:: TASK DIRECTIONS ::
Go through the data below and return each line where the string "column" occurs.

....

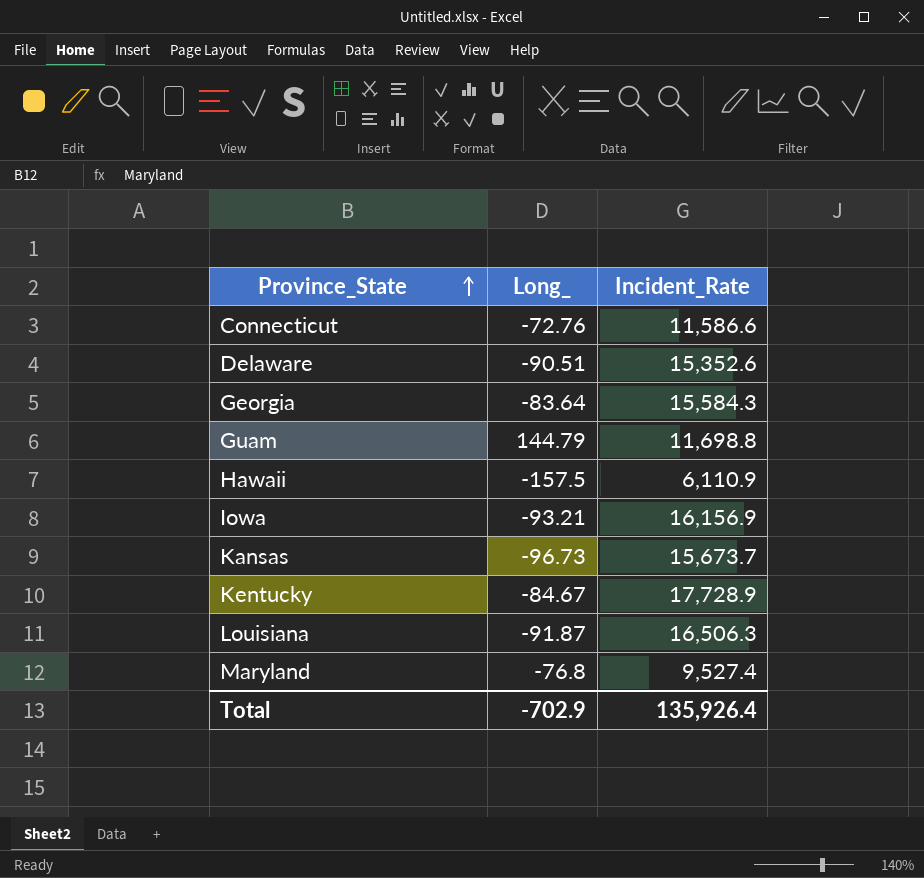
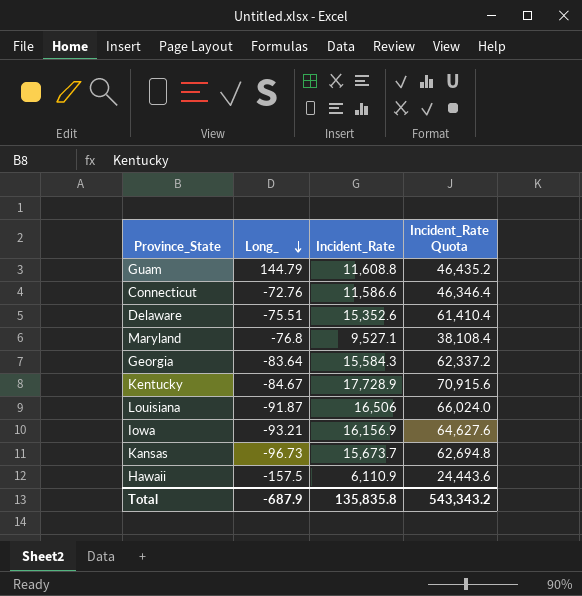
row order: Province_State ascending -> Long_ descending
column Incident_Rate Quota | formula: none -> [Incident_Rate] * 4
Guam | Incident_Rate: 11,698.8 -> 11,608.8
Delaware | Long_: -90.51 -> -75.51
Maryland | Incident_Rate: 9,527.4 -> 9,527.1
Louisiana | Incident_Rate: 16,506.3 -> 16,506
Total | Long_: -702.9 -> -687.9
Total | Incident_Rate: 135,926.4 -> 135,835.8

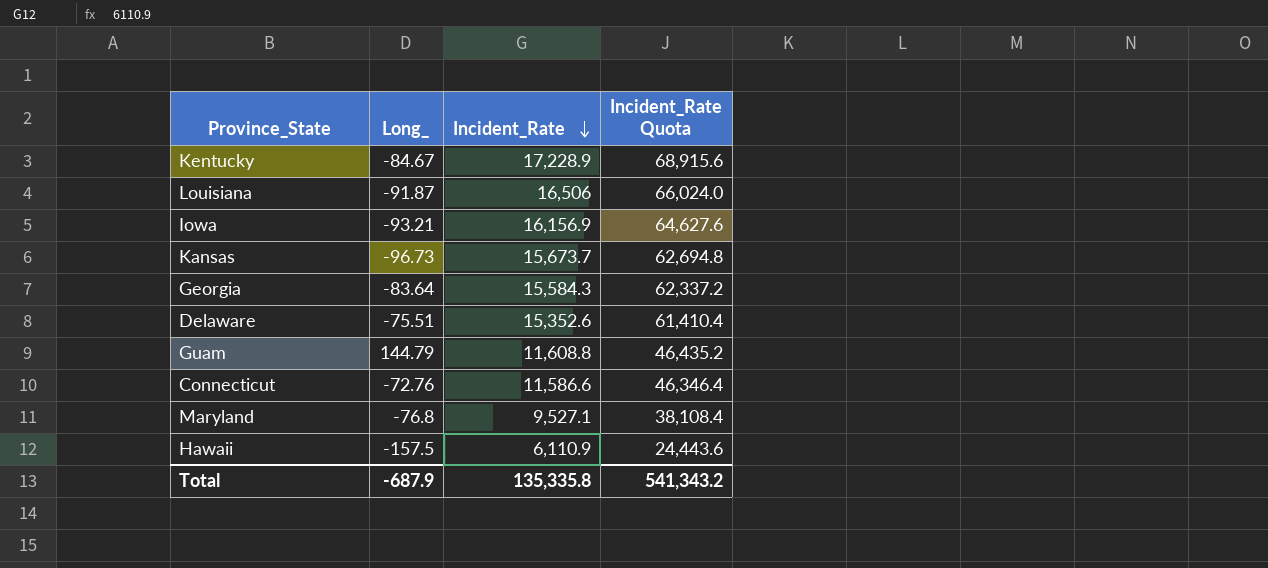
row order: Long_ descending -> Incident_Rate descending
Kentucky | Incident_Rate: 17,728.9 -> 17,228.9
Kentucky | Incident_Rate Quota: 70,915.6 -> 68,915.6
Total | Incident_Rate: 135,835.8 -> 135,335.8
Total | Incident_Rate Quota: 543,343.2 -> 541,343.2

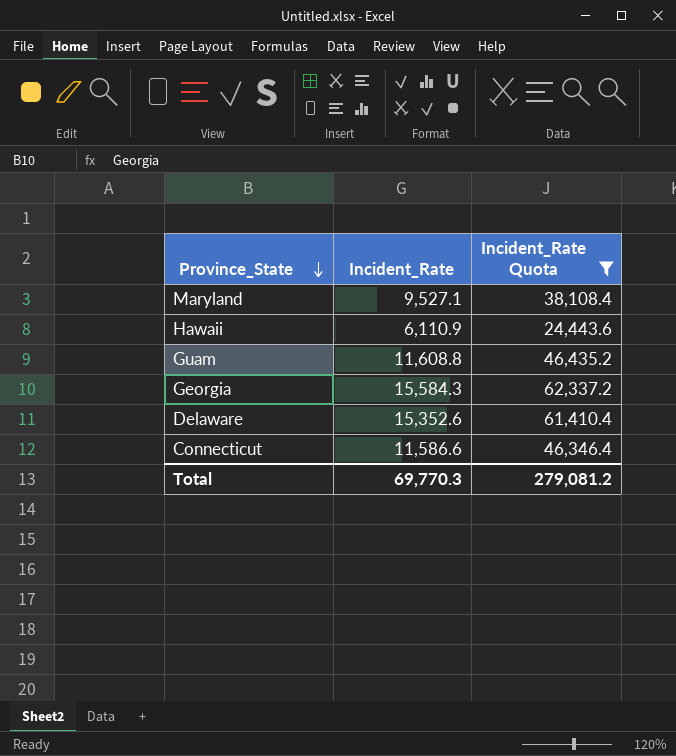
filter: none -> Incident_Rate Quota <= 62,337.2
row order: Incident_Rate descending -> Province_State descending
column Long_ | position: 2 -> none
Total | Incident_Rate: 135,335.8 -> 69,770.3
Total | Incident_Rate Quota: 541,343.2 -> 279,081.2

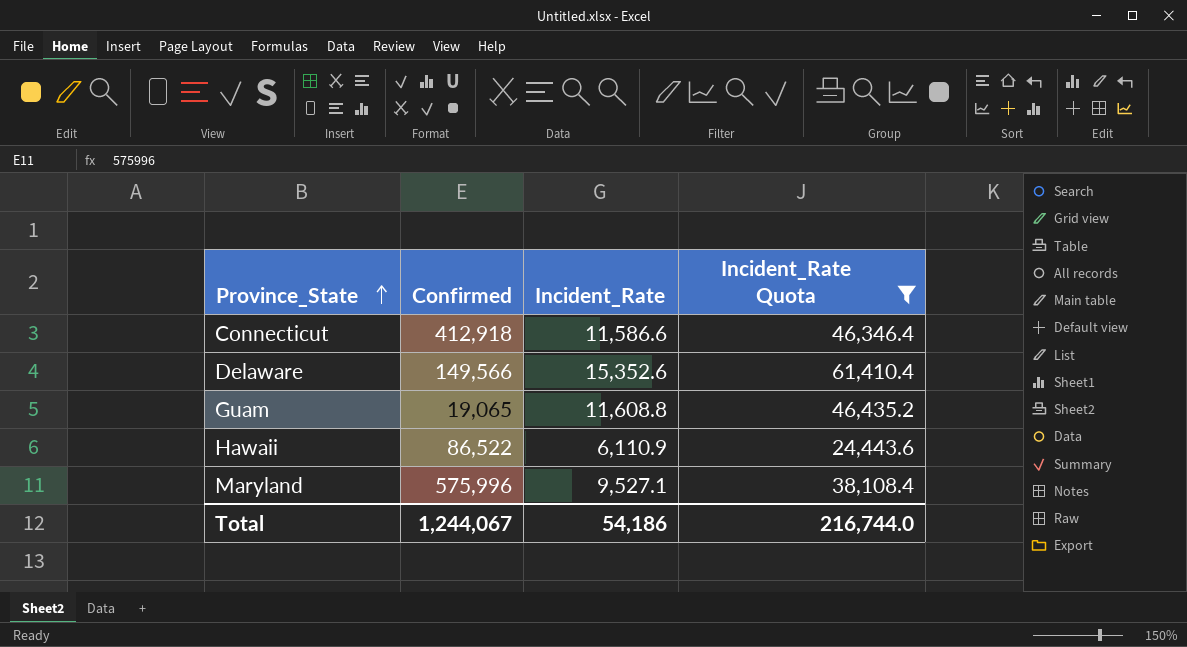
row order: Province_State descending -> Province_State ascending
column Confirmed | position: none -> 2
row Georgia: 15,584.3 | 62,337.2 -> none
Total | Incident_Rate: 69,770.3 -> 54,186
Total | Incident_Rate Quota: 279,081.2 -> 216,744.0

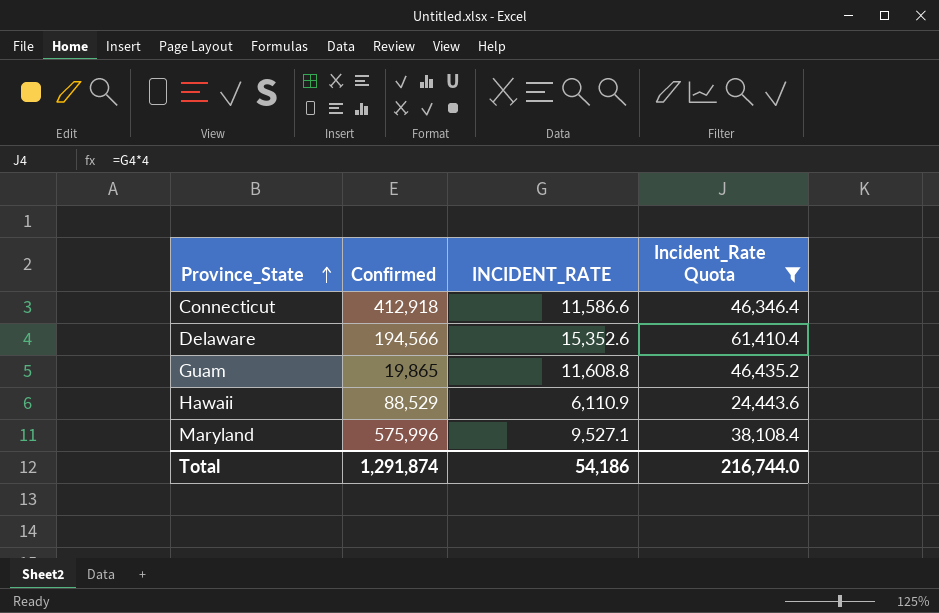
column name: Incident_Rate -> INCIDENT_RATE
Delaware | Confirmed: 149,566 -> 194,566
Guam | Confirmed: 19,065 -> 19,865
Hawaii | Confirmed: 86,522 -> 88,529
Total | Confirmed: 1,244,067 -> 1,291,874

....

:: TASK RESULT ::
column Incident_Rate Quota | formula: none -> [Incident_Rate] * 4
column Long_ | position: 2 -> none
column Confirmed | position: none -> 2
column name: Incident_Rate -> INCIDENT_RATE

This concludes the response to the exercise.